*The task*. Write the records out again exactly as they read, dropping any picture they hold.

Modification records
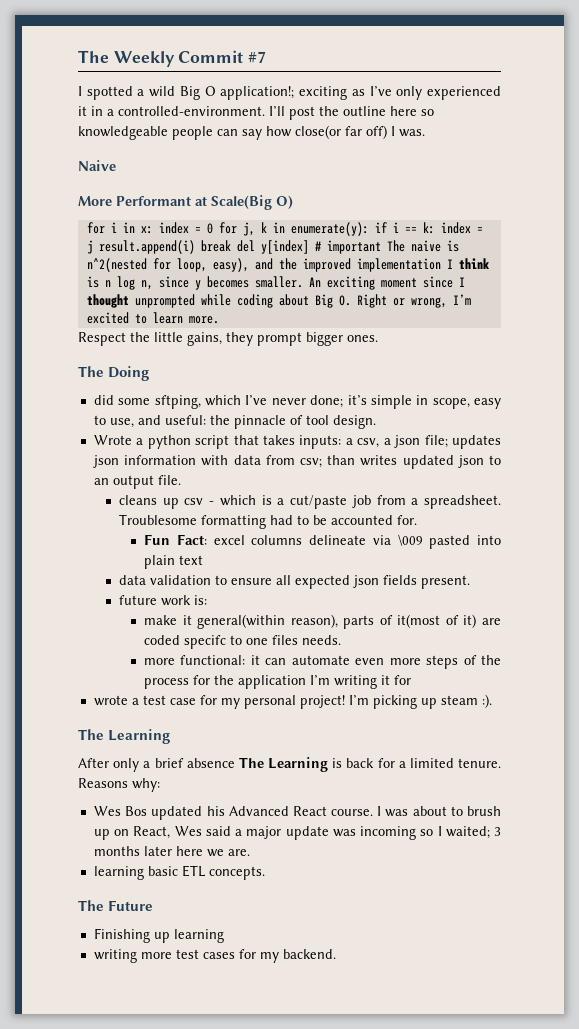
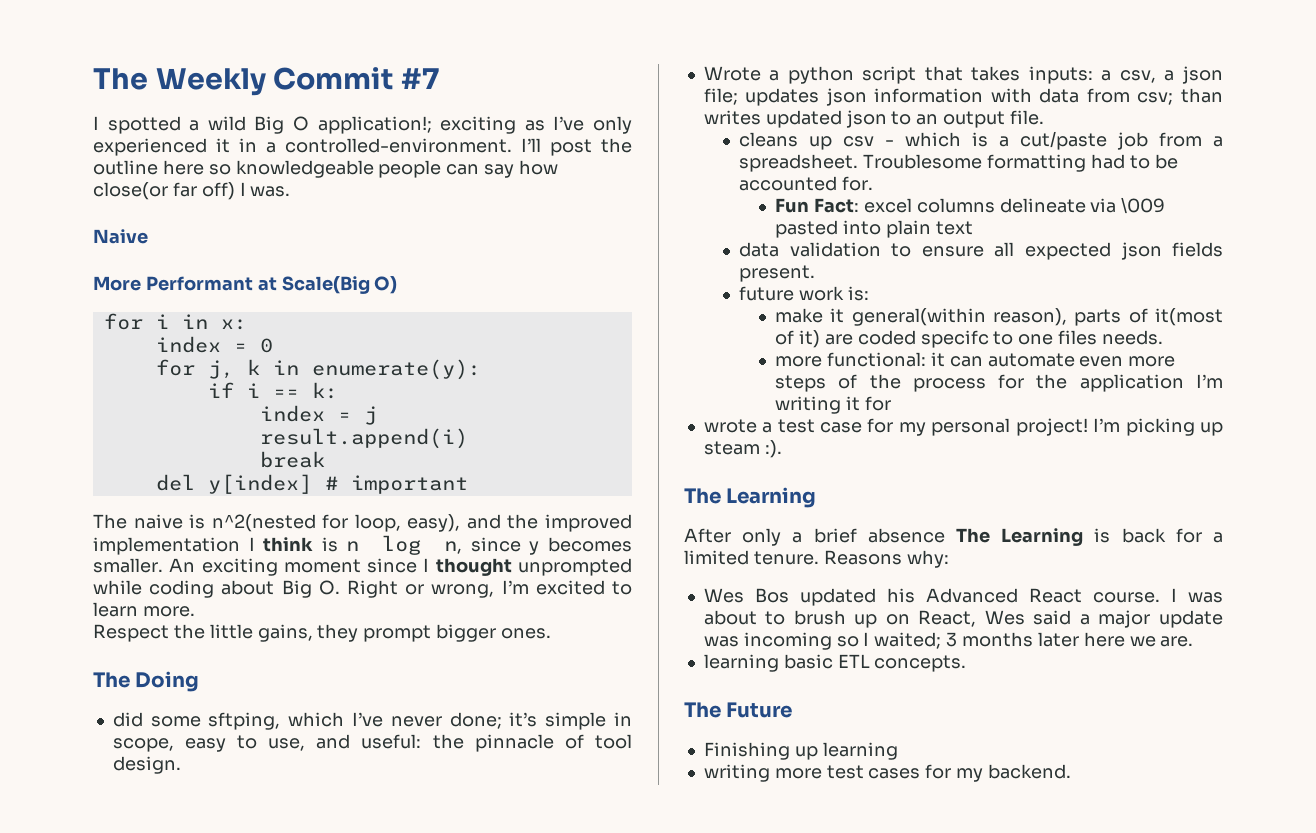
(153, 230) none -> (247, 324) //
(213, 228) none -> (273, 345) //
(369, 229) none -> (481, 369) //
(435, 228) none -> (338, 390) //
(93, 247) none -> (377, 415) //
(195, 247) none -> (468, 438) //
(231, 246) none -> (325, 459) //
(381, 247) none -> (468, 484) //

*Problem solution*.
(153, 230) none -> (247, 324) //
(213, 228) none -> (273, 345) //
(369, 229) none -> (481, 369) //
(435, 228) none -> (338, 390) //
(93, 247) none -> (377, 415) //
(195, 247) none -> (468, 438) //
(231, 246) none -> (325, 459) //
(381, 247) none -> (468, 484) //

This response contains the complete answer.